[Saved entries]
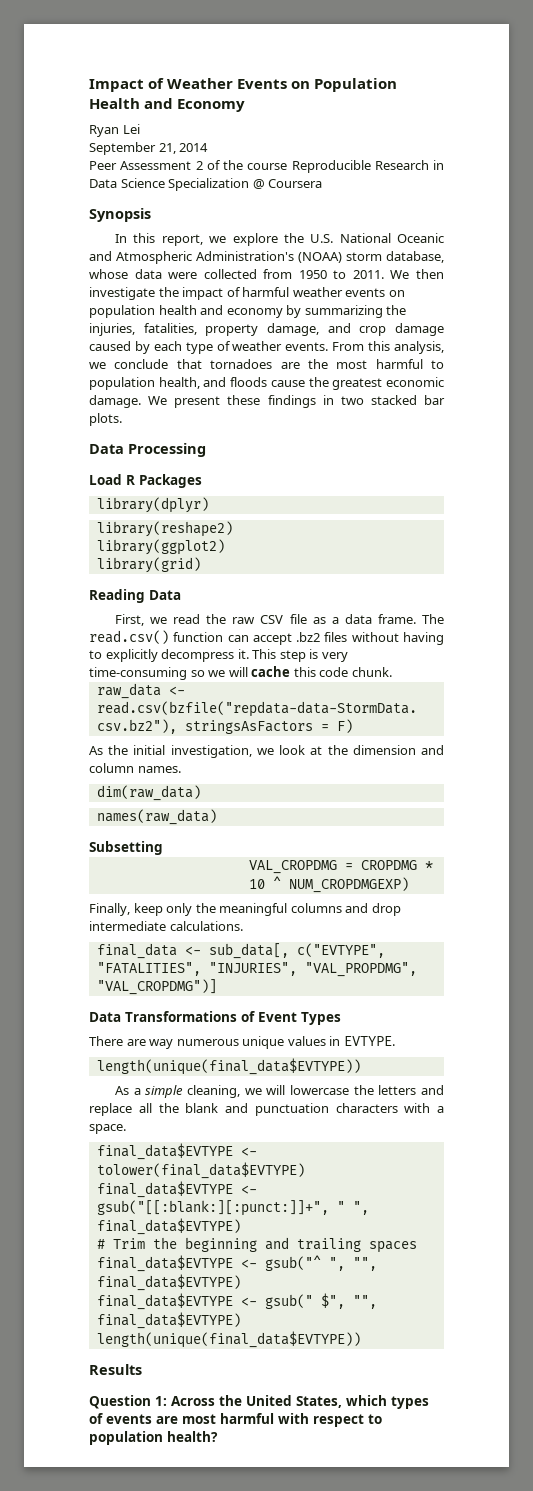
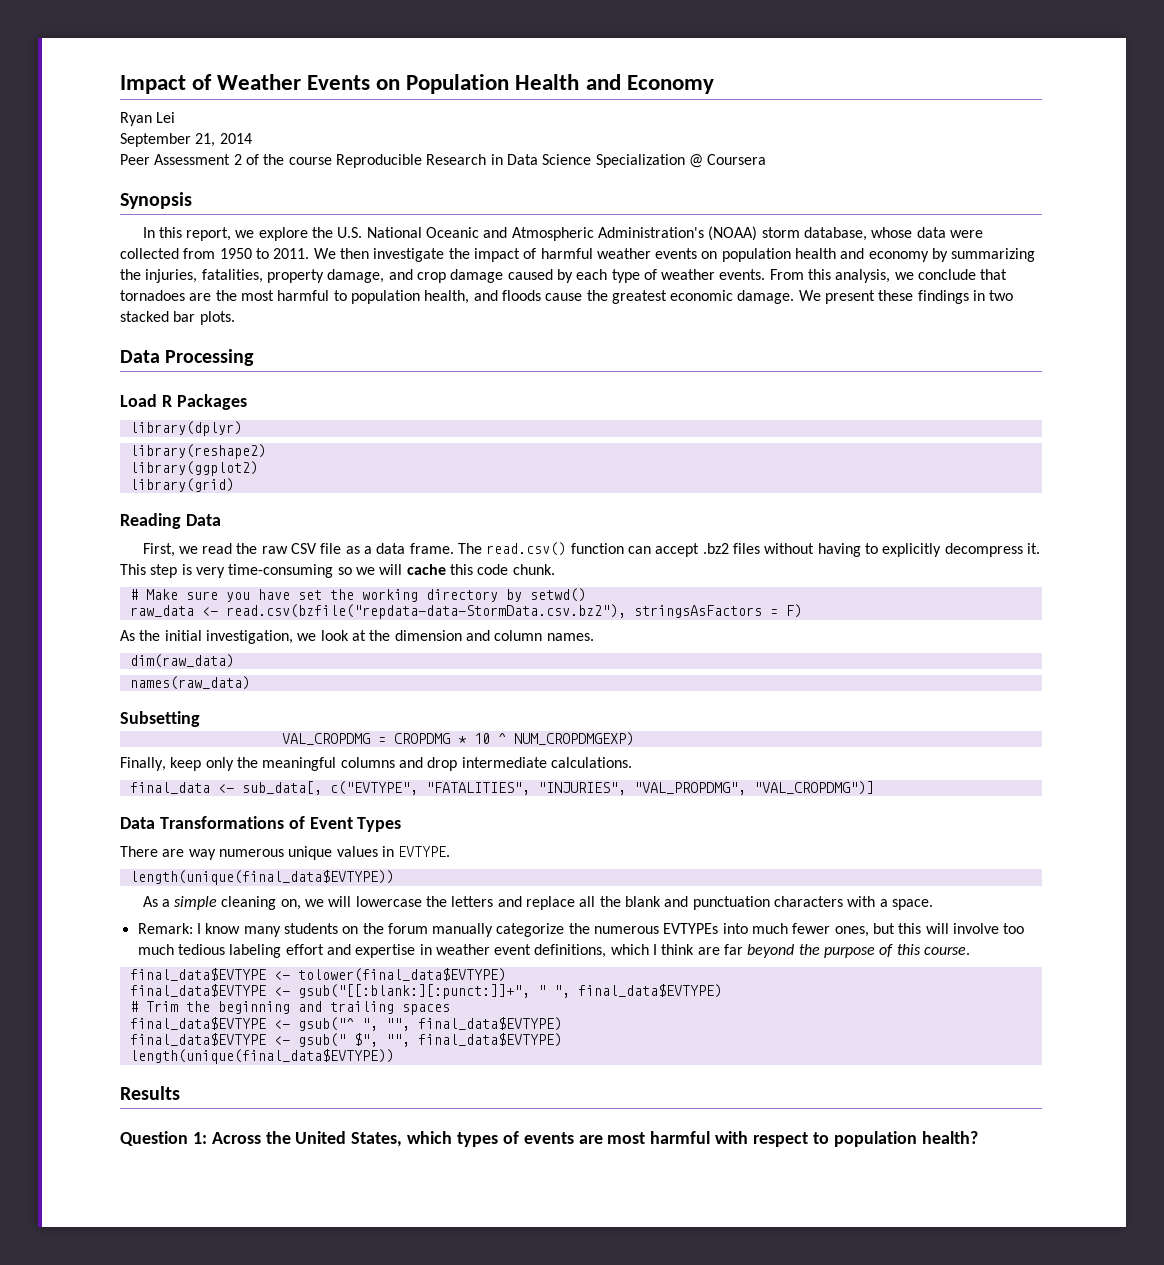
(392, 672) none -> [129,588,586,602] // # Make sure you have set the working directory by setwd()
[187,1085,241,1098] cleaning, -> [221,896,301,910] cleaning on,
(126, 1129) none -> [137,923,1025,937] [137,944,971,958] // Remark: I know many students on the forum manually categorize the numerous EVTYPEs into much fewer ones, but this will involve too much tedious labeling effort and expertise in weather event definitions, which I think are far beyond the purpose of this course.

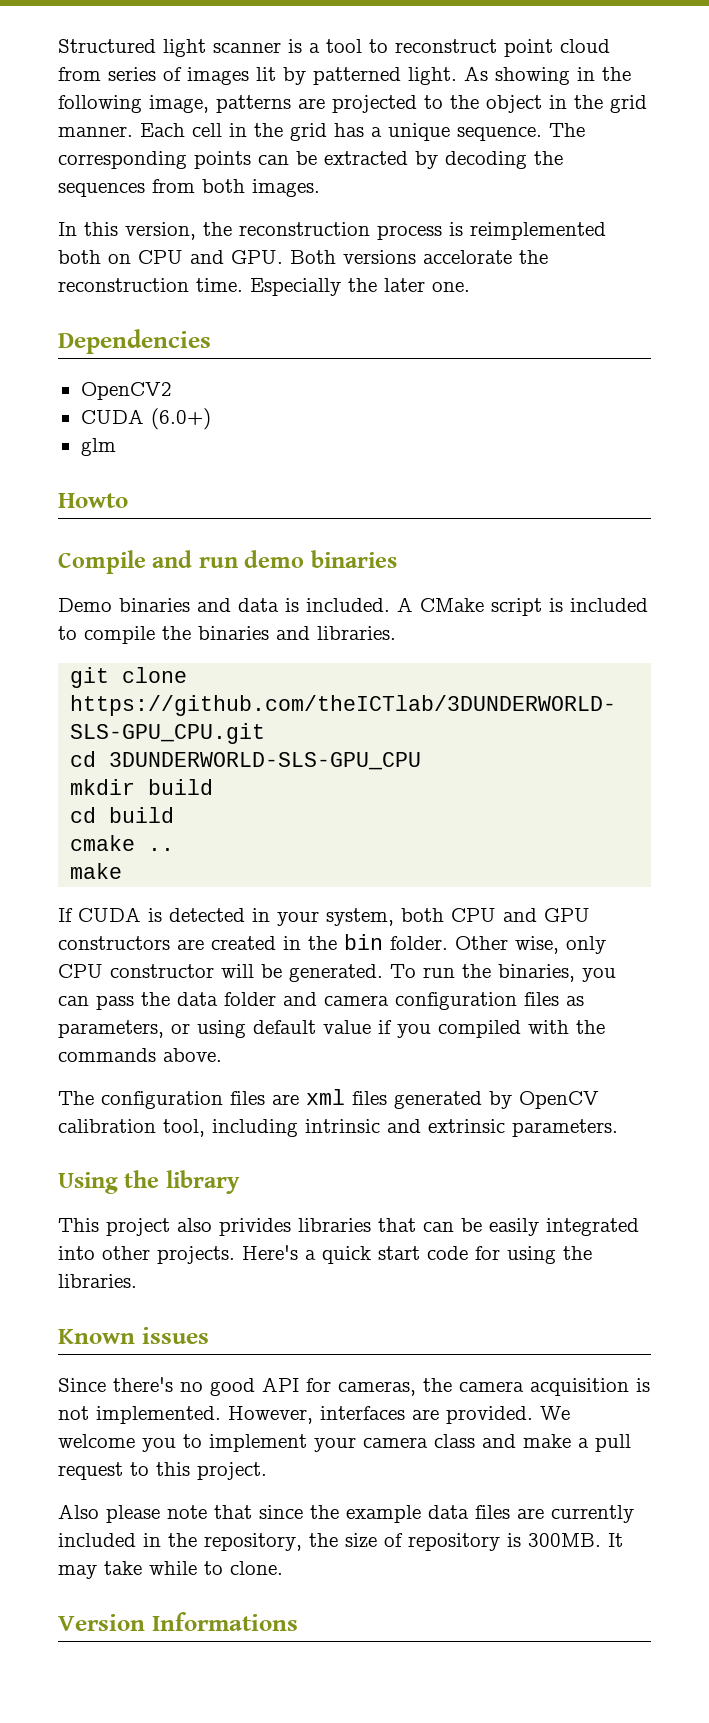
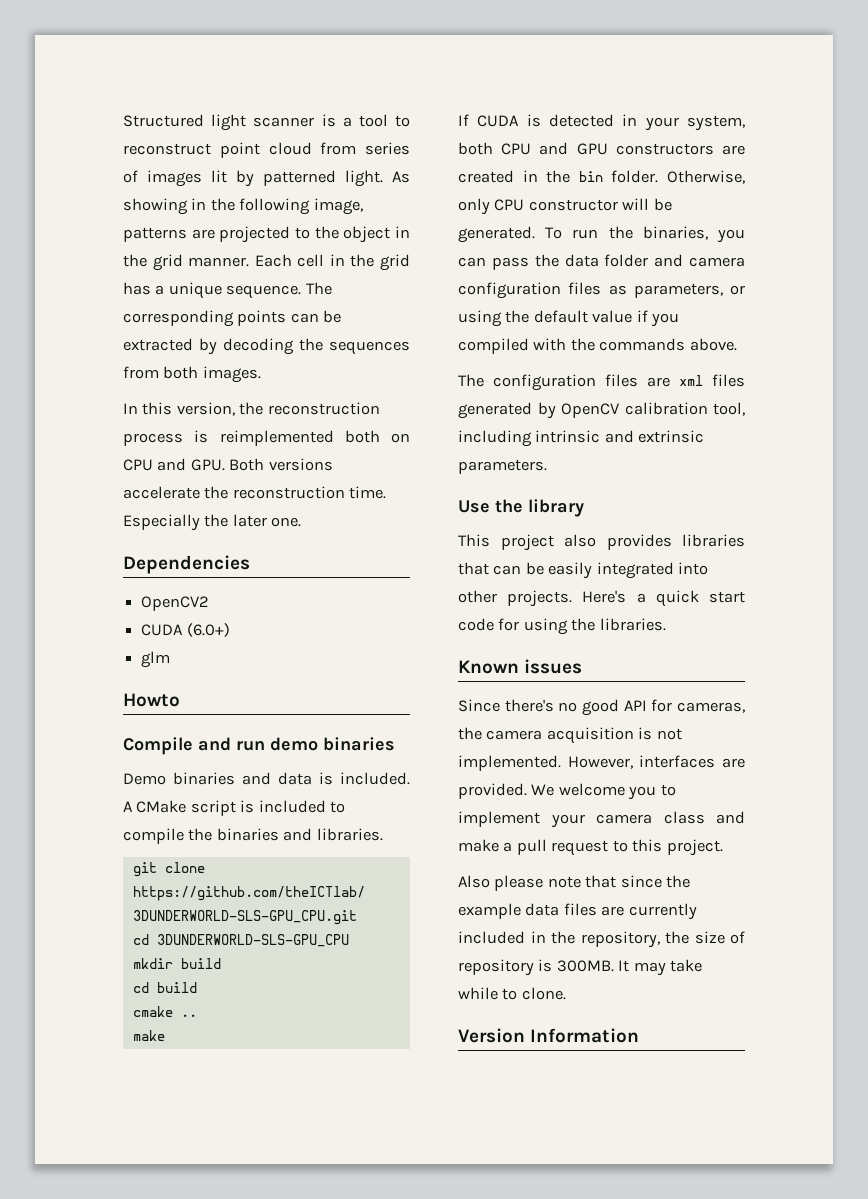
[423,250,512,264] accelorate -> [123,486,200,499] accelerate
[455,936,559,954] Other wise, -> [667,170,745,184] Otherwise,
(246, 1029) none -> [505,310,530,323] the
[58,1172,118,1194] Using -> [458,500,490,513] Use
[219,1218,291,1236] privides -> [606,534,672,550] provides
[151,1612,298,1631] Informations -> [530,1028,640,1043] Information

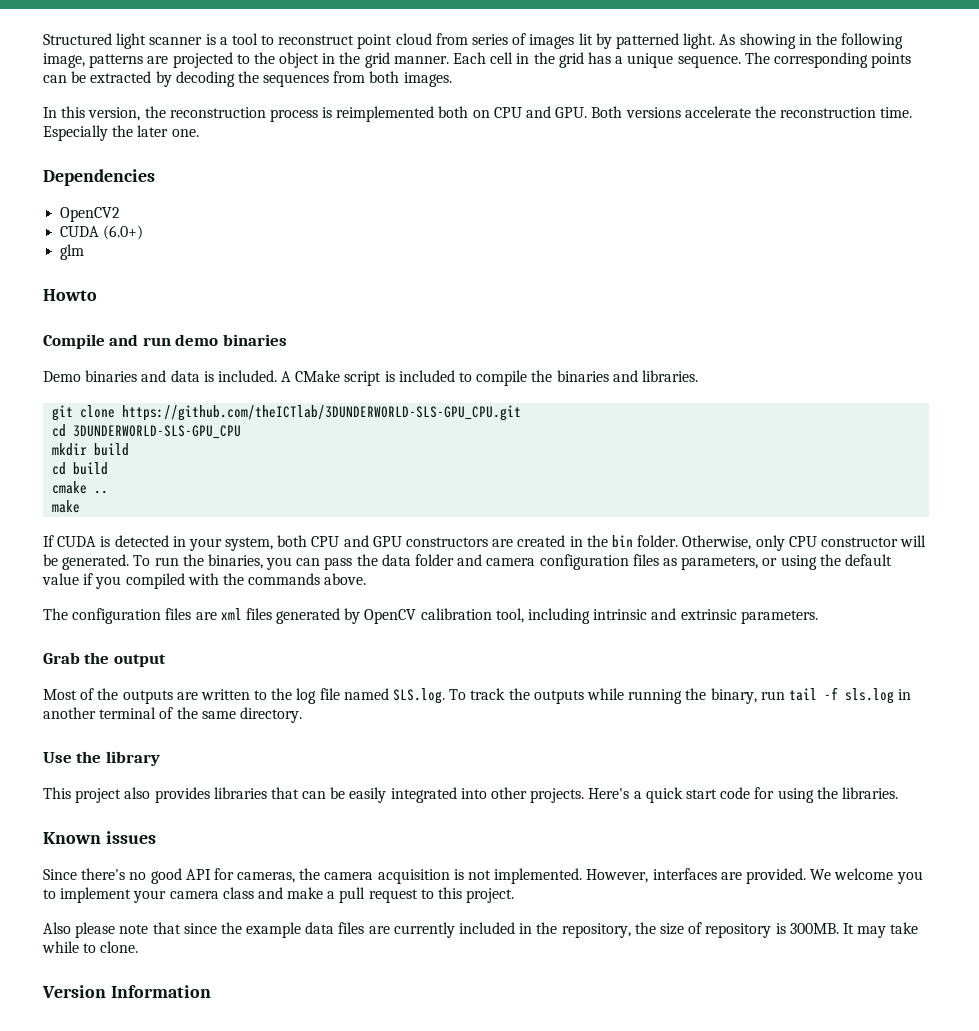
(547, 466) none -> [43,652,166,667] [43,687,912,704] [43,707,302,723] // Grab the output // Most of the outputs are written to the log file named SLS.log. To track the outputs while running the binary, run tail -f sls.log in another terminal of the same directory.

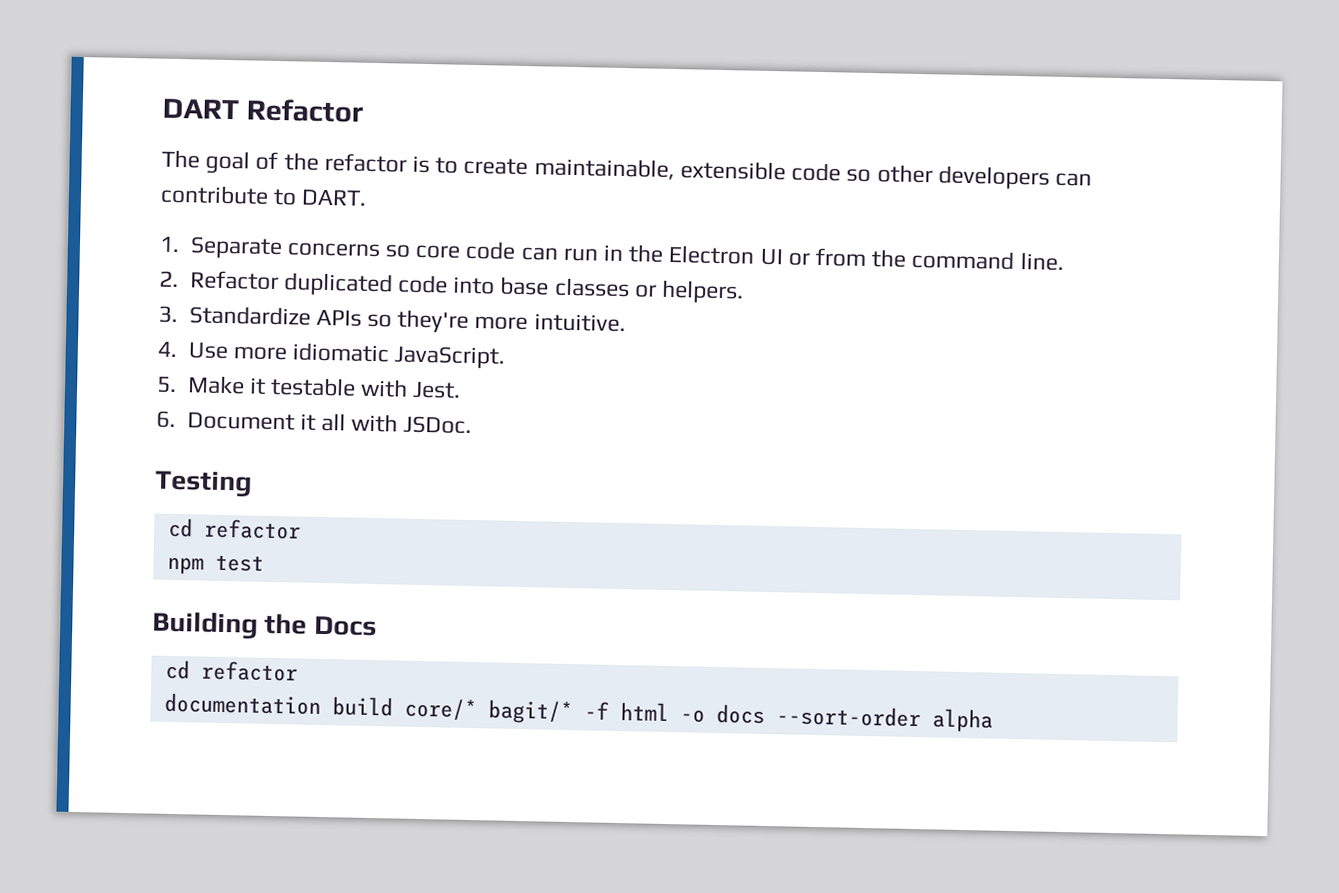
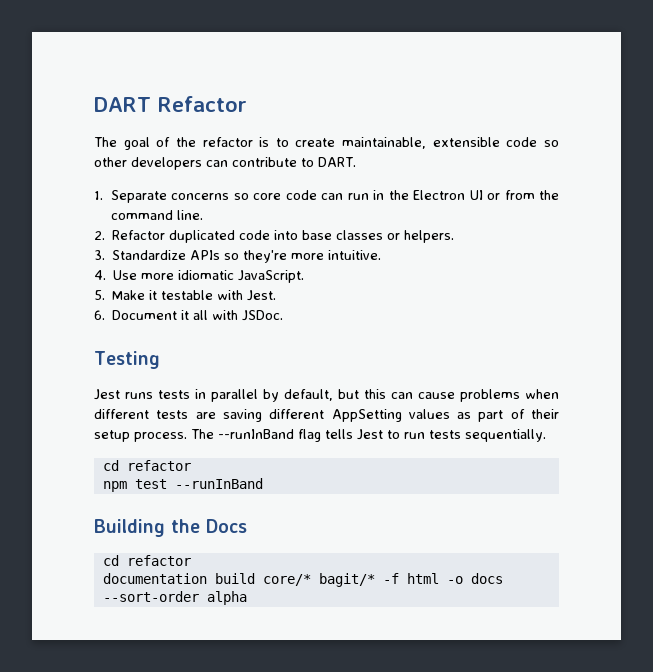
(252, 483) none -> [94,389,559,402] [94,409,559,422] [94,429,546,442] // Jest runs tests in parallel by default, but this can cause problems when different tests are saving different AppSetting values as part of their setup process. The --runInBand flag tells Jest to run tests sequentially.
(264, 563) none -> [174,478,263,489] --runInBand

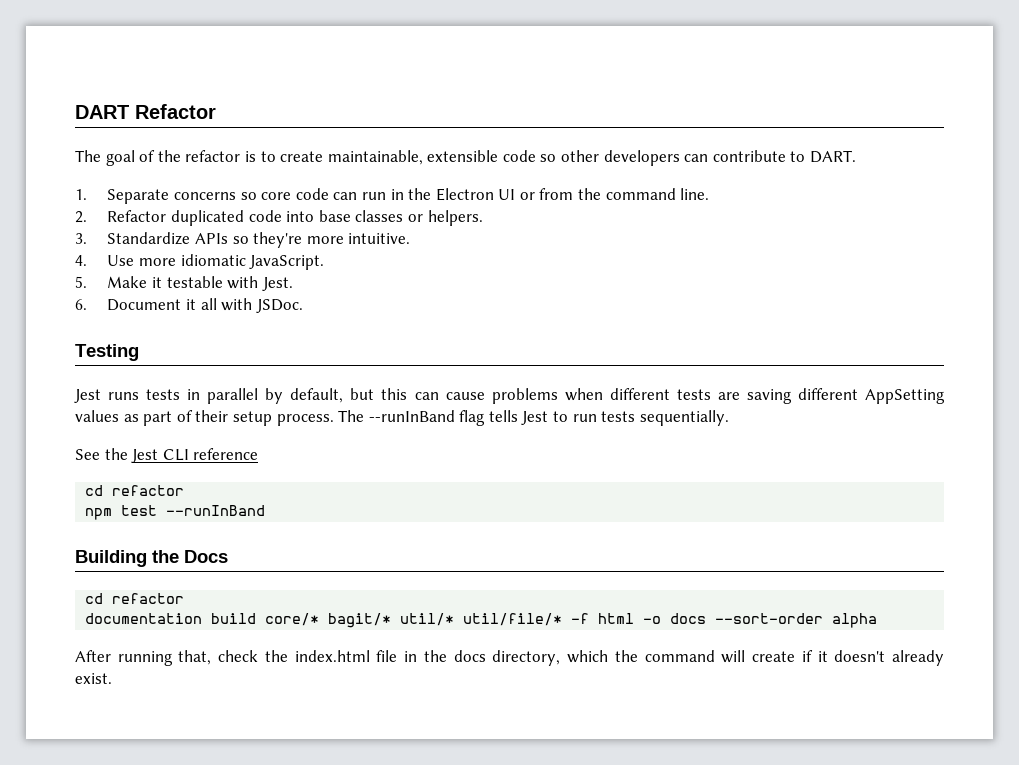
(546, 435) none -> [75,448,259,463] // See the Jest CLI reference
(375, 580) none -> [400,613,563,626] util/* util/file/*
(247, 598) none -> [75,650,944,666] [75,673,112,684] // After running that, check the index.html file in the docs directory, which the command will create if it doesn't already exist.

**Work required:** From the records above, return exactly the lines running from the one that contains "[58,1172,118,1194] Using ->" down to the one that contains "(547, 466) none", both included, without any pictures.

**Written solution:**
[58,1172,118,1194] Using -> [458,500,490,513] Use
[219,1218,291,1236] privides -> [606,534,672,550] provides
[151,1612,298,1631] Informations -> [530,1028,640,1043] Information

(547, 466) none -> [43,652,166,667] [43,687,912,704] [43,707,302,723] // Grab the output // Most of the outputs are written to the log file named SLS.log. To track the outputs while running the binary, run tail -f sls.log in another terminal of the same directory.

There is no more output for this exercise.